Over the past few years, credit rating agencies have done a lot to diminish their credibility. Not only did they contribute to the Great Meltdown by inaccurately rating debt, but they have allowed the role of credit ratings to become murkier. What do the ratings now mean for financial advisors and clients?
AAA in a AA+ Country
Since downgrading the U.S. government’s long-term debt to double-A-plus, Standard & Poor’s has been tripped up by its own scoring system. Four companies retain a higher credit score than the U.S. government: Automatic Data Processing, Exxon Mobil, Johnson & Johnson and Microsoft. Interestingly, this type of thing isn’t supposed to happen, because credit raters employ a “sovereign ceiling” stating that no company can borrow money on better terms than the country where it resides. Yet, triple-A ratings for the four companies mentioned above show the perversity of today’s rating system and how credit raters have broken their own silly rules.

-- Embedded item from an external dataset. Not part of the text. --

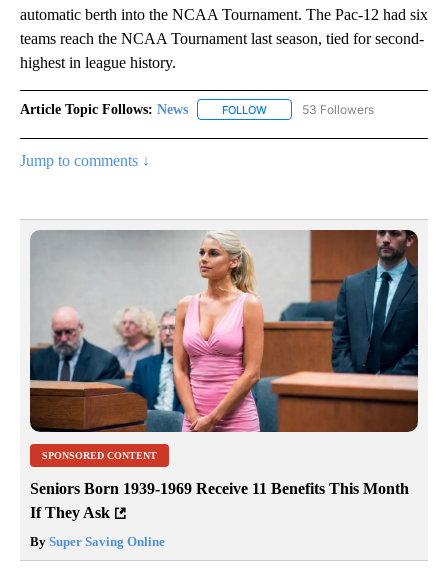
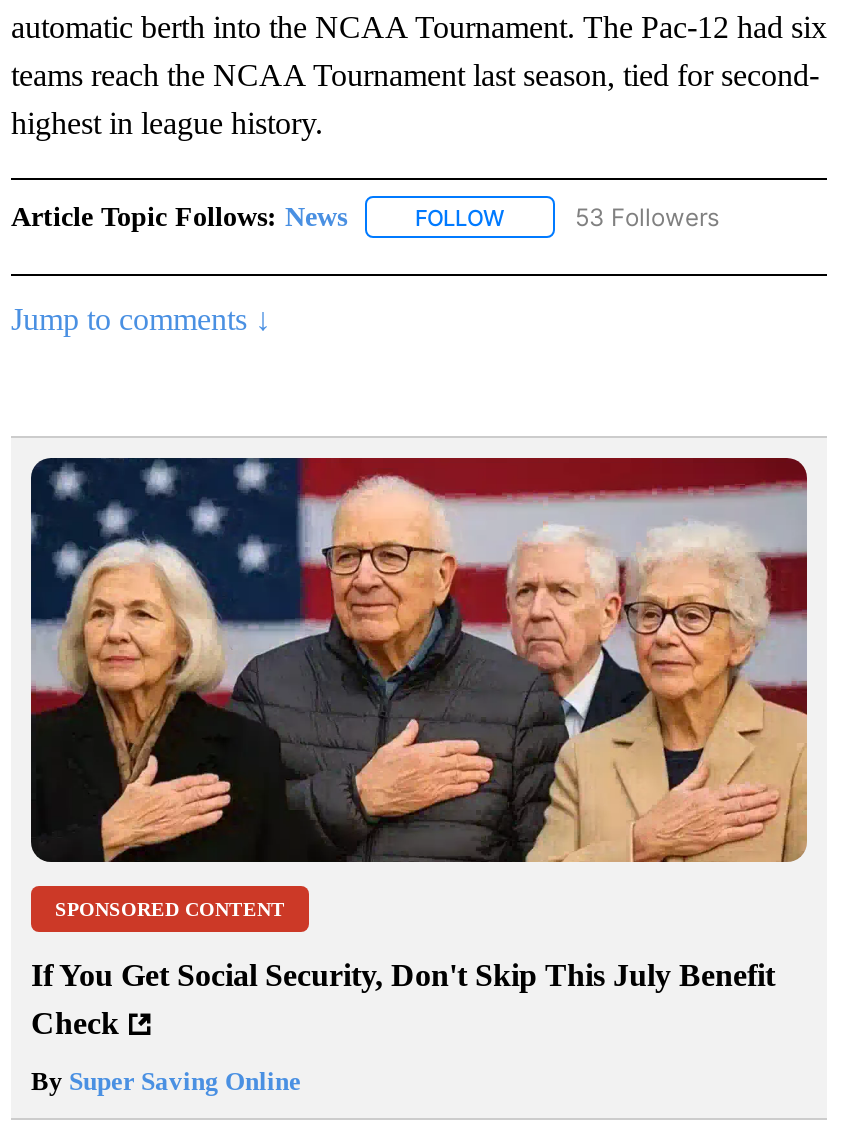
[30,230,419,433] [image] -> [29,456,809,864] [image]
[30,480,409,522] Seniors Born 1939-1969 Receive 11 Benefits This Month | If They Ask -> [31,959,775,1041] If You Get Social Security, Don't Skip This July Benefit | Check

Warren Buffett’s declaration the U.S. deserves a quadruple-A rating may rank as one of the most absurd things said in 2011. Here’s a man who has spent decades evaluating corporate income statements and balance sheets and if any one of these companies he’s evaluated had the U.S. government’s debt burdens or nonsensical methods for dealing with them, it’s a long-shot they would earn a double-A-plus let alone still be in business.
A more accurate view is attributed to Michael Milken, who has been known to point out that sovereign countries have defaulted 30 times as often as private companies, both domestically and foreign. He has stated: “The best credit by far, history has shown, has been the private company.”
The most direct indictment of today’s credit rating system is history. Research conducted by the Wall Street Journal analyzing 35 years of data showed credit ratings are ineffective at predicting a government’s risk of defaulting on its debt. Just 12 months before defaulting on their sovereign debt, Russia in 1998 carried a BB-/Ba2 rating. In 2001, Argentina was rated BB/B1 before it defaulted. Each of these grades were six notches above CCC-/Caa3, which is only assigned to debt that’s defaulted with very little possibility of recovery.
Instead of learning from their mistakes, rating agencies perfected them.
In 2007, rating agencies assigned triple-A ratings to approximately 1,300 financial products mostly linked to mortgages. At the time, there were fewer than a dozen U.S. companies with that same pristine rating. Incorrectly assigned ratings facilitated excessive leverage along with slam dunk sales by marketers of garbage debt that would’ve otherwise been impossible to sell. Fitch Ratings, Moody’s and Standard & Poor’s played a key role in triggering the 2007-09 Financial Crisis. Will credit ratings, which remain mostly the same as before, contribute to future meltdowns?
The waning confidence in the accuracy of credit ratings is further demonstrated by major shifts in the regulatory landscape.
In April, the SEC voted unanimously to proposed amendments that would remove references to credit ratings in several rules under the Exchange Act. Under the Dodd-Frank Wall Street Reform and Consumer Protection Act federal agencies must review how their existing regulations rely on credit ratings as an assessment of creditworthiness.